** Opening Working data block **

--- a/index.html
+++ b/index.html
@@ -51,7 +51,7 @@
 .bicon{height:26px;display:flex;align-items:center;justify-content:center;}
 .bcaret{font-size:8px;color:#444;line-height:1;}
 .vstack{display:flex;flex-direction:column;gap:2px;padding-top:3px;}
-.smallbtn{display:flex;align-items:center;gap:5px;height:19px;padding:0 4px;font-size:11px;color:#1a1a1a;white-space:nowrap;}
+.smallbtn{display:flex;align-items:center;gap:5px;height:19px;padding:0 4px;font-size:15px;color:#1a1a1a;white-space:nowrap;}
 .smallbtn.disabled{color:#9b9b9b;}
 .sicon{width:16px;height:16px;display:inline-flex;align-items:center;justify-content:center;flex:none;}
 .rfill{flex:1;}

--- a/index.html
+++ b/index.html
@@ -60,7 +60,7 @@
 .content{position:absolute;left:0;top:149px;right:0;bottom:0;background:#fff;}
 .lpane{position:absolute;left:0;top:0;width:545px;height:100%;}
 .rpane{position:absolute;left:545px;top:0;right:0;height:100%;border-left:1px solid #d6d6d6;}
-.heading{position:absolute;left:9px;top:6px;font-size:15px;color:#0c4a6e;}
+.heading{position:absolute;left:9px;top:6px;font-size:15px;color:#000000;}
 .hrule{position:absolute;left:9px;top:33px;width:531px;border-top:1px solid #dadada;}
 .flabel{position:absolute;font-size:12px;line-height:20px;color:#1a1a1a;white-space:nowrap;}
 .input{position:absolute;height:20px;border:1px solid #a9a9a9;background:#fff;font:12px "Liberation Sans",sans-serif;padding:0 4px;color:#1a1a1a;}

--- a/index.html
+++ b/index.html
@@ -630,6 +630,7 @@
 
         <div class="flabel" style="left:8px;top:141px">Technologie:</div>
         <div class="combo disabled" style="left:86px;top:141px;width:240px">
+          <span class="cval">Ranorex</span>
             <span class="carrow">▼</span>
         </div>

** Closing Working data block **
** Opening Working data block **

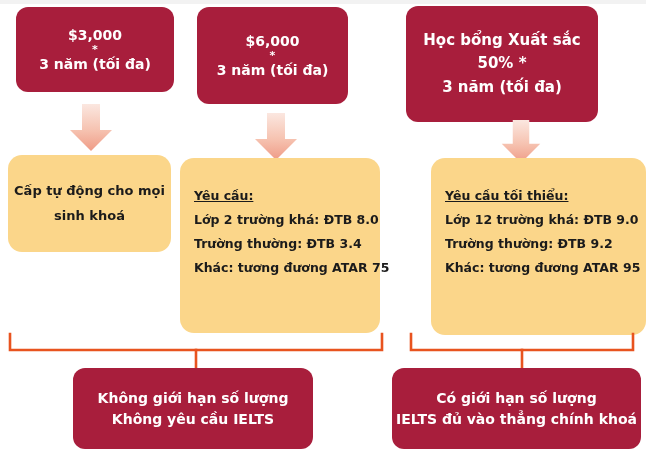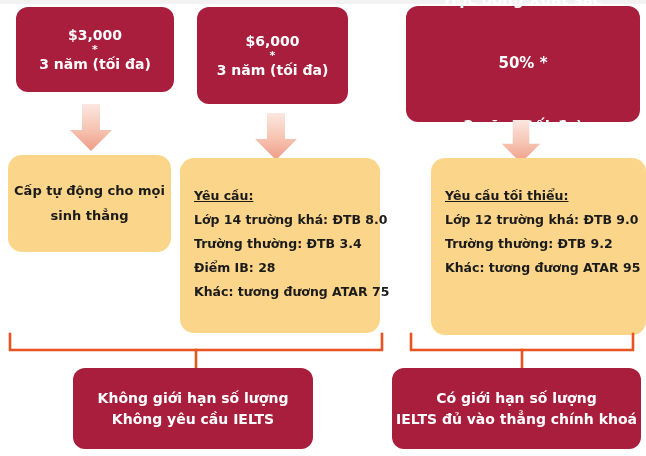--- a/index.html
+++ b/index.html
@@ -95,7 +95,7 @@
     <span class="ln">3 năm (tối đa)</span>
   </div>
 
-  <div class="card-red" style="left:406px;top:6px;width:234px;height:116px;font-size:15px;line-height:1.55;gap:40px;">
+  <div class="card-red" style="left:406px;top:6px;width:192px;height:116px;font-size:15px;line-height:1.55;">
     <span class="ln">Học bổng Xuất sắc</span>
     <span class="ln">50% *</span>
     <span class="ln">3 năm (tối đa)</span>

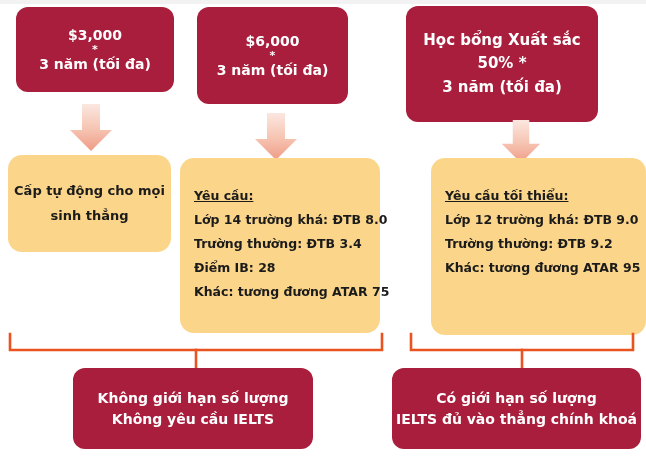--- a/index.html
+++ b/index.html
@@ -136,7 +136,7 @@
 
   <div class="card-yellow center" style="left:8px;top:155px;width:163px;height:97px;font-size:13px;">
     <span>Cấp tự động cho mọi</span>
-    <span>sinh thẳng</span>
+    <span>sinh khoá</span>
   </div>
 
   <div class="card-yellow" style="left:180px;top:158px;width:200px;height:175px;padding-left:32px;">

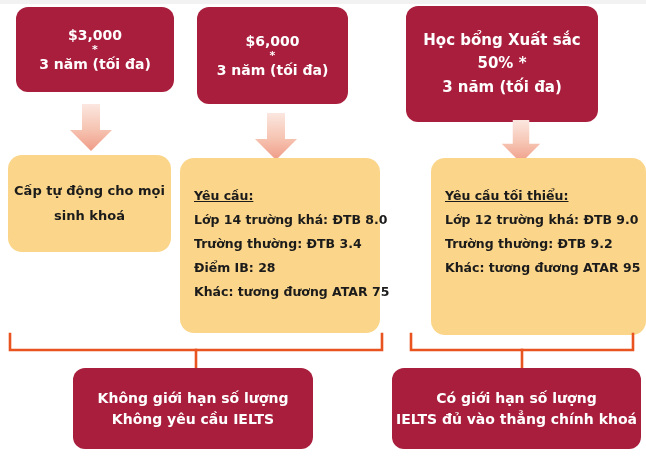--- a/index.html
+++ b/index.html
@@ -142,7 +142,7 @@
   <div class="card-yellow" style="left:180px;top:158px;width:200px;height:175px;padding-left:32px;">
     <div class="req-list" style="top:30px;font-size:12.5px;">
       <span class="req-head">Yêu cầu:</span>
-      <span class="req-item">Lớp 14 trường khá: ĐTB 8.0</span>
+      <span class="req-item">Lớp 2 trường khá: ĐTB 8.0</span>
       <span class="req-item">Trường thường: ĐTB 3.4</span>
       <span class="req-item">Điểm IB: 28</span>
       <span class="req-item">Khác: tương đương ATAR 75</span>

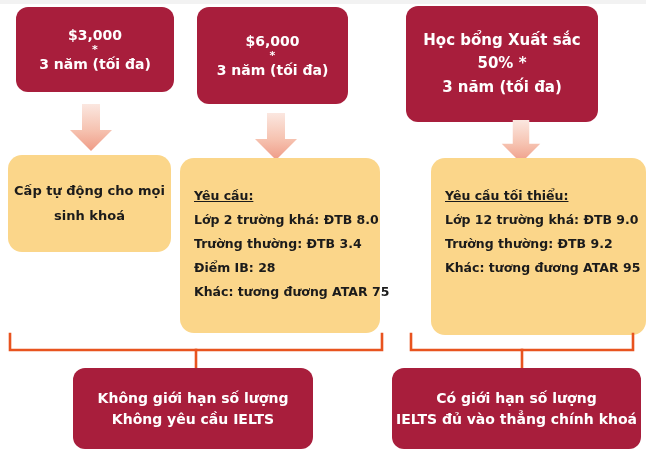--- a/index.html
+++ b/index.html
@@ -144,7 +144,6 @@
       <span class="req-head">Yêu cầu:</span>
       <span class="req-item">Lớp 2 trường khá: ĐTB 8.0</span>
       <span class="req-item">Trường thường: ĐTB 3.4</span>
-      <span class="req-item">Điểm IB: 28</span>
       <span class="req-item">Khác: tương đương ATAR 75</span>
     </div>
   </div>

** Closing Working data block **
** Opening Working data block **

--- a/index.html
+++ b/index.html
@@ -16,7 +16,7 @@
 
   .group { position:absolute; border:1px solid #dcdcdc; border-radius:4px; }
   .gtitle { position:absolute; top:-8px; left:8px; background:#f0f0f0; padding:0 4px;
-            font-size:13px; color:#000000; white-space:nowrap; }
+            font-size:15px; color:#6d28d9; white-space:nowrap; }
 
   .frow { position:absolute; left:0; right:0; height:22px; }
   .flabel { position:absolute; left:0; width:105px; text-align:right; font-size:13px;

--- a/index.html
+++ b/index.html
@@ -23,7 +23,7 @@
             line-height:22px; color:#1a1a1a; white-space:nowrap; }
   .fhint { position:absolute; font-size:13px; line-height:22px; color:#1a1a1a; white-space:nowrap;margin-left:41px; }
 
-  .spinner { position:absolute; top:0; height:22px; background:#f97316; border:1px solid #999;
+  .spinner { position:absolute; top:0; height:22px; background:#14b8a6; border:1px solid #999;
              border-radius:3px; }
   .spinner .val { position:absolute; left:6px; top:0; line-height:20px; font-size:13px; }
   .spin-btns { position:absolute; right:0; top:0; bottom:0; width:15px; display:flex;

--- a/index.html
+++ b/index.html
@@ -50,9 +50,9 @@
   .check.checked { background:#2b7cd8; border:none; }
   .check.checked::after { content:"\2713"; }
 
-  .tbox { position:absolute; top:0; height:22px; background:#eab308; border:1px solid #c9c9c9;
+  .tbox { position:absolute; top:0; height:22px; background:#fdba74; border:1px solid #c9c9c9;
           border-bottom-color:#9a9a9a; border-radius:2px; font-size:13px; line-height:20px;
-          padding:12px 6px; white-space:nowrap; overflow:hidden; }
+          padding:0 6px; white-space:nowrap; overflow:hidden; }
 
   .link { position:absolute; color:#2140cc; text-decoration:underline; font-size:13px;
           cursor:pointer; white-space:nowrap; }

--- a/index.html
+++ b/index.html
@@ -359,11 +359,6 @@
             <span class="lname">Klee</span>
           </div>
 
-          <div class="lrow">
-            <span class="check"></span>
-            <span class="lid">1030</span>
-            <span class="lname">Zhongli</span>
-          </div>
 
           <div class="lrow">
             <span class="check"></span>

** Closing Working data block **

Aim of the task: Which lines of the listing contain the word "align"? Copy each of them.

Worked solution:
 .bicon{height:26px;display:flex;align-items:center;justify-content:center;}
-.smallbtn{display:flex;align-items:center;gap:5px;height:19px;padding:0 4px;font-size:11px;color:#1a1a1a;white-space:nowrap;}
+.smallbtn{display:flex;align-items:center;gap:5px;height:19px;padding:0 4px;font-size:15px;color:#1a1a1a;white-space:nowrap;}
 .sicon{width:16px;height:16px;display:inline-flex;align-items:center;justify-content:center;flex:none;}
   .flabel { position:absolute; left:0; width:105px; text-align:right; font-size:13px;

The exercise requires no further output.